TASK PROMPT
From the entries below, return exactly the lines beginning at the one that contains "[187,95,247,107] radmon.org ->" and ending at the one that contains "(80, 211) none", both of them included, and only those lines.

RECORDS FOR THE TASK
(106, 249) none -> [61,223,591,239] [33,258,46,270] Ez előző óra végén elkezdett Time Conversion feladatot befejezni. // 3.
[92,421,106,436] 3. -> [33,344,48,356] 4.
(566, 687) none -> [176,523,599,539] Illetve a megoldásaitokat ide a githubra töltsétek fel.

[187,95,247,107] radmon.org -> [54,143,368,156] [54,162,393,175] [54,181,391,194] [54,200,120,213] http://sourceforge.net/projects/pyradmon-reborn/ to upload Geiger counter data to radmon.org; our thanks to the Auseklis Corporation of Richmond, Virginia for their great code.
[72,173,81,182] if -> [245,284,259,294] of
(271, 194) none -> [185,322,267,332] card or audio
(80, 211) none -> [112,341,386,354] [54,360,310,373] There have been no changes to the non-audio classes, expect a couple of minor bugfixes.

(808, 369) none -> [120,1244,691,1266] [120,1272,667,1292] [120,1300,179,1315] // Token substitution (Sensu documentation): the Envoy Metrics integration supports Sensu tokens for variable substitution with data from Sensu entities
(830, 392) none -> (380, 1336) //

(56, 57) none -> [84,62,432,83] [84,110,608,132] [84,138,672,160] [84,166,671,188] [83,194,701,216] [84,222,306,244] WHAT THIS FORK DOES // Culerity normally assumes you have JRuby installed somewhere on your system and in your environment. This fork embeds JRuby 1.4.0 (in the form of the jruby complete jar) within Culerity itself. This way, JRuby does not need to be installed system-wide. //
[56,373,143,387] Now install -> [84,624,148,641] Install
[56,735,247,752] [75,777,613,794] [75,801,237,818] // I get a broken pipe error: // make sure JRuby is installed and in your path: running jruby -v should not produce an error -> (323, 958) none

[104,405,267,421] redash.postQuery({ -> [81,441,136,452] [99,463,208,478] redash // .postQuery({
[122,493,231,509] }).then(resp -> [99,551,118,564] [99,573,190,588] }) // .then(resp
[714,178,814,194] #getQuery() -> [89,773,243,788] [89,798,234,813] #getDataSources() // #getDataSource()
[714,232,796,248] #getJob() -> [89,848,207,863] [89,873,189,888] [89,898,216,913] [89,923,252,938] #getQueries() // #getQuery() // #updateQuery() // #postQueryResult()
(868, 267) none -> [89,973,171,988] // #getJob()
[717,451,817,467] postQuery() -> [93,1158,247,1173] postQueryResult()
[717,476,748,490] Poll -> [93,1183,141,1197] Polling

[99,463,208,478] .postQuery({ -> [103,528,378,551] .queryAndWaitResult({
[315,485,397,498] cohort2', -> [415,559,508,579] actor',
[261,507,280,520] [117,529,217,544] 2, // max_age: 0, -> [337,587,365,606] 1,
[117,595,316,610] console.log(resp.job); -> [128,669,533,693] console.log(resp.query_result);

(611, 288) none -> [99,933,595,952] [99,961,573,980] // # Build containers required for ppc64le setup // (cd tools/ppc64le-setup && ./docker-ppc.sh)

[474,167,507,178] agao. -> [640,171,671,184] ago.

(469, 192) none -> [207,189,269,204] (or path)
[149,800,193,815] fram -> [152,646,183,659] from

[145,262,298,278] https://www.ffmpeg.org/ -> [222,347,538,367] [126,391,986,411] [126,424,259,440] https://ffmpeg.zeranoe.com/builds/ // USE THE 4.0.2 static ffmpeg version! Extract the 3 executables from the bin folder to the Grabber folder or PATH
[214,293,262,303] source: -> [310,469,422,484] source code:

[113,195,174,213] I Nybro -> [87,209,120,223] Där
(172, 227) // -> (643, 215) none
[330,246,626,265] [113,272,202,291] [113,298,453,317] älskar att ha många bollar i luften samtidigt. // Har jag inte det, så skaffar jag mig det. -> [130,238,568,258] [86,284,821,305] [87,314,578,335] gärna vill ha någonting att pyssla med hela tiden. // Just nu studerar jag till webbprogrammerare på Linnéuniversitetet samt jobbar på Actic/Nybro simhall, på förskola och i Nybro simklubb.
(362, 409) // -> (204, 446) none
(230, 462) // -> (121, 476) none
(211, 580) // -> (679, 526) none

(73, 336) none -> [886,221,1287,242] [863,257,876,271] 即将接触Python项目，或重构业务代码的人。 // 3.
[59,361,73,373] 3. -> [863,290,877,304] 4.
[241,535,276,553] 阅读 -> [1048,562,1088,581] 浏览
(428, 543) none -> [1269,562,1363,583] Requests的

TASK RESULT
[187,95,247,107] radmon.org -> [54,143,368,156] [54,162,393,175] [54,181,391,194] [54,200,120,213] http://sourceforge.net/projects/pyradmon-reborn/ to upload Geiger counter data to radmon.org; our thanks to the Auseklis Corporation of Richmond, Virginia for their great code.
[72,173,81,182] if -> [245,284,259,294] of
(271, 194) none -> [185,322,267,332] card or audio
(80, 211) none -> [112,341,386,354] [54,360,310,373] There have been no changes to the non-audio classes, expect a couple of minor bugfixes.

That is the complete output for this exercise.